8.) I still wonder if the top pl. on the hanger fitting might not be the critical element. It’s the thinnest pl. and it is also the narrowest beam element as it spans from side pl. to side pl. Again, draw us some FBD’s of this detail, in several views.
9.) On a detail this tight and riddled with holes and load points and reaction points, it is tough to do a simple analysis, as in simple beam bending and shear stresses, etc. It can truly be said that the loads and stresses will by multi-axial within each plate, and pretty complex around so many stress raisers. If you don’t have access to FEA, and you make hundreds of these per year, maybe you could go to your local college Prof., and for a few bucks, offer this problem to one of his/her students as a term paper.
 
to dhengr

Thanks for your input. I was sure it would not be a simple analysis. We do have FEA so I'll have to use it.
 
Bsmet95:
But, the first step should always the simplest rational analysis you can do. I did not mean to suggest that you should not do this simple long hand analysis, to start to get a handle on your problem. That almost always adds considerable insight into the problem, and makes the modeling and the results from the FEA all the more meaningful and on point.
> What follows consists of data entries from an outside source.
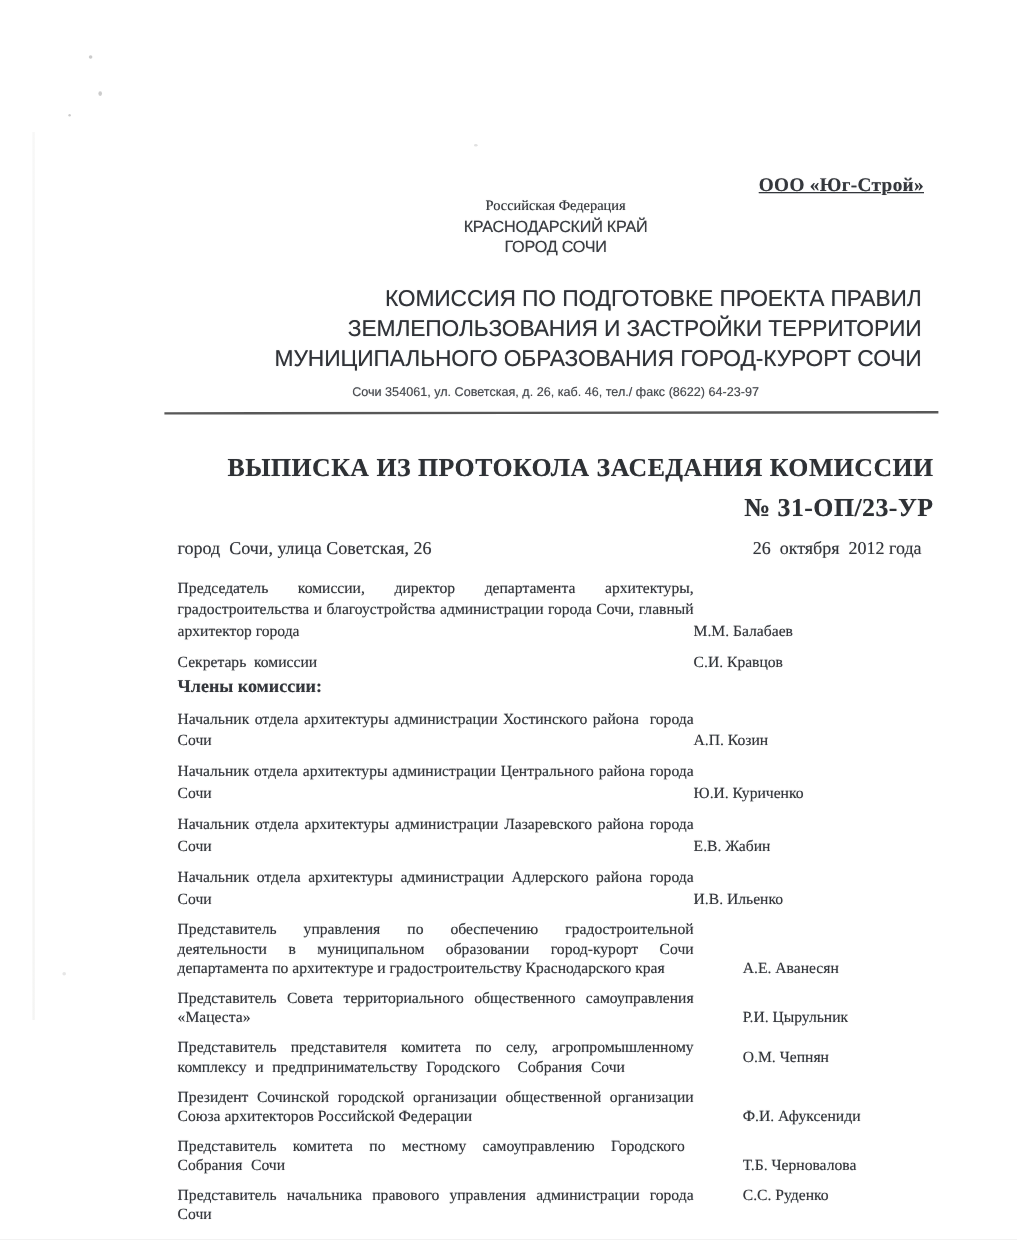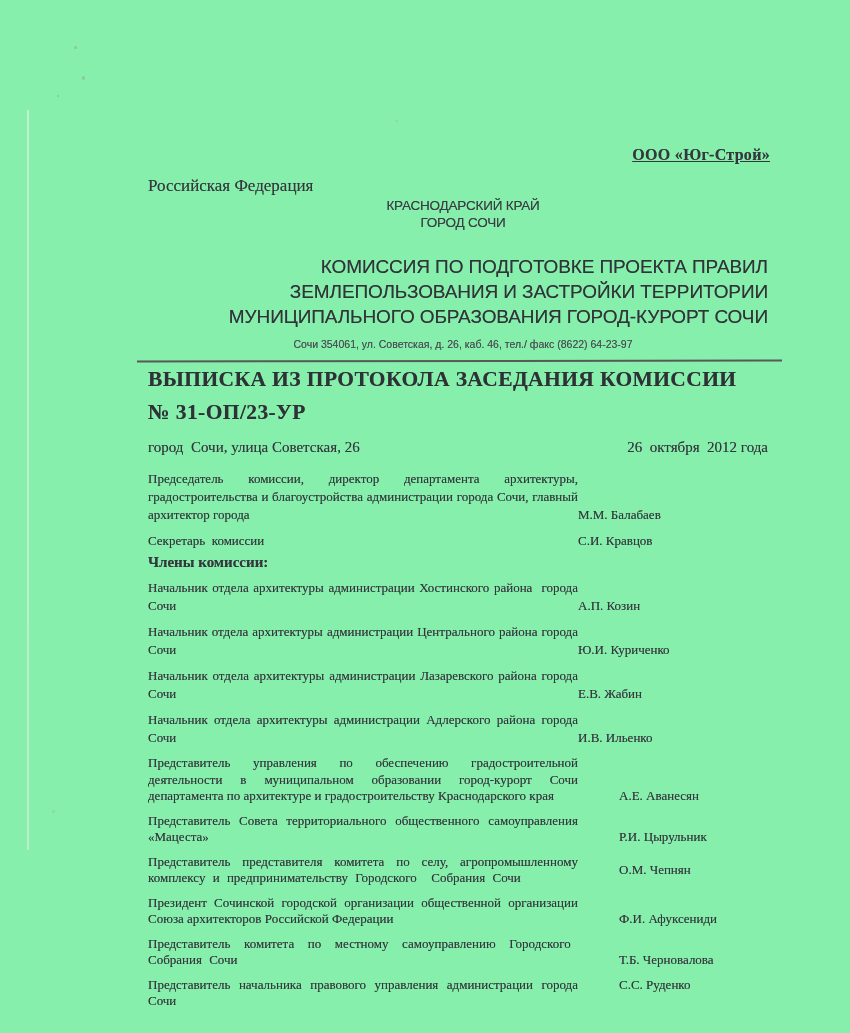"ООО «Юг-Строй»" .page { background: #86efac -> #ffffff }
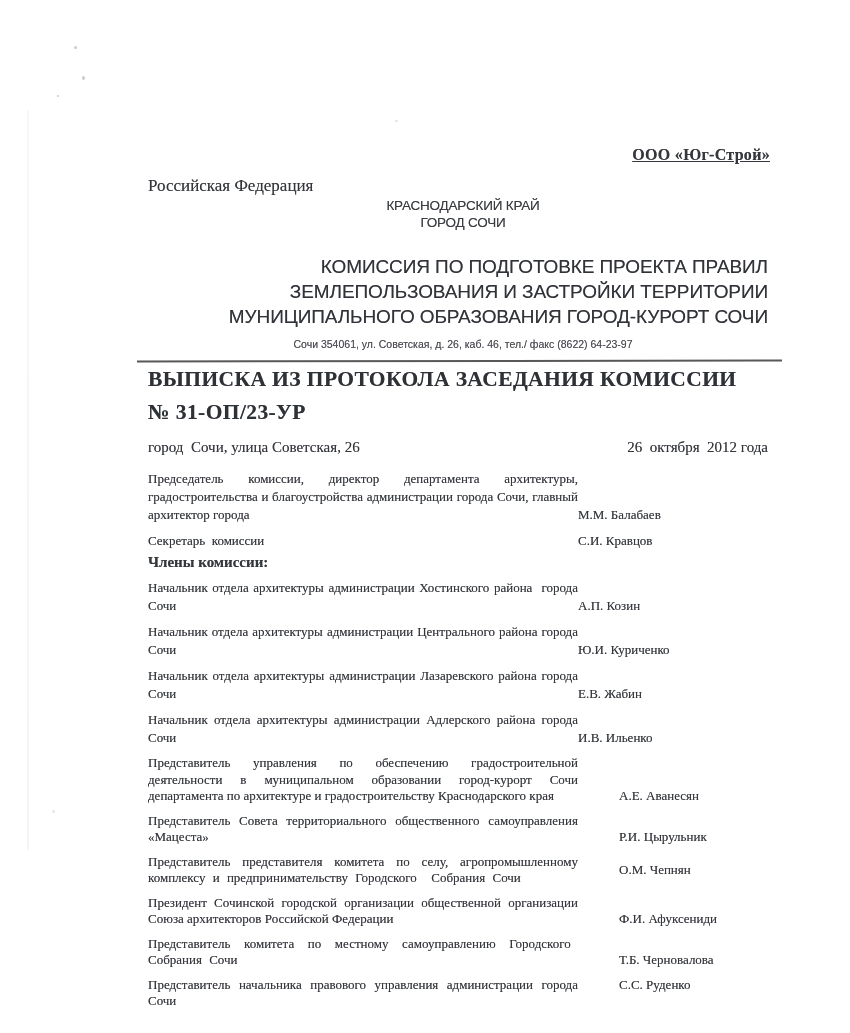"Российская Федерация" .country { font-size: 17px -> 12px; margin-top: 12px -> 0; text-align: left -> center }
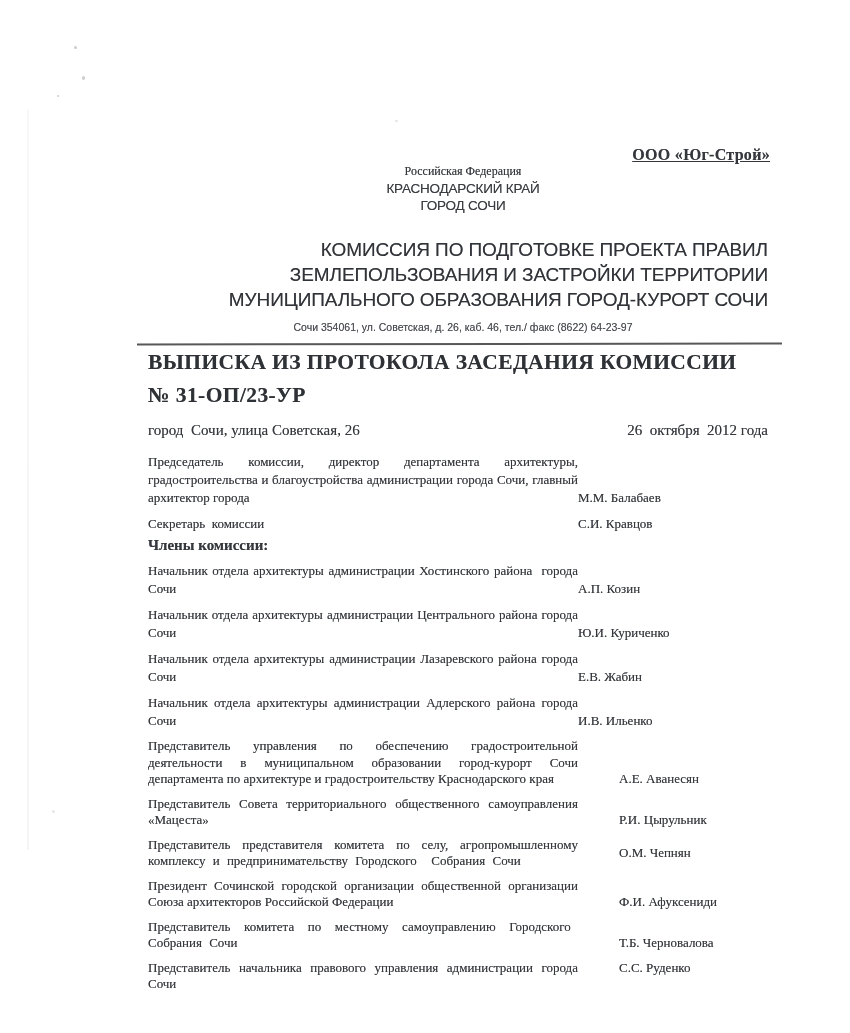"ВЫПИСКА ИЗ ПРОТОКОЛА ЗАСЕДАНИЯ КОМИССИИ" .title-block { margin-top: 1px -> 29px; text-align: left -> right }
You know your product better than I do, but you should think about my questions in your long hand analysis, and then consider some of these same issues in your FE modeling too; the mesh selection, element shapes and dimensions (2D or 3D?), you really have to define the plate shape, the holes and loads on this problem. You have span lengths and widths which are only several times greater than the pl. thickness.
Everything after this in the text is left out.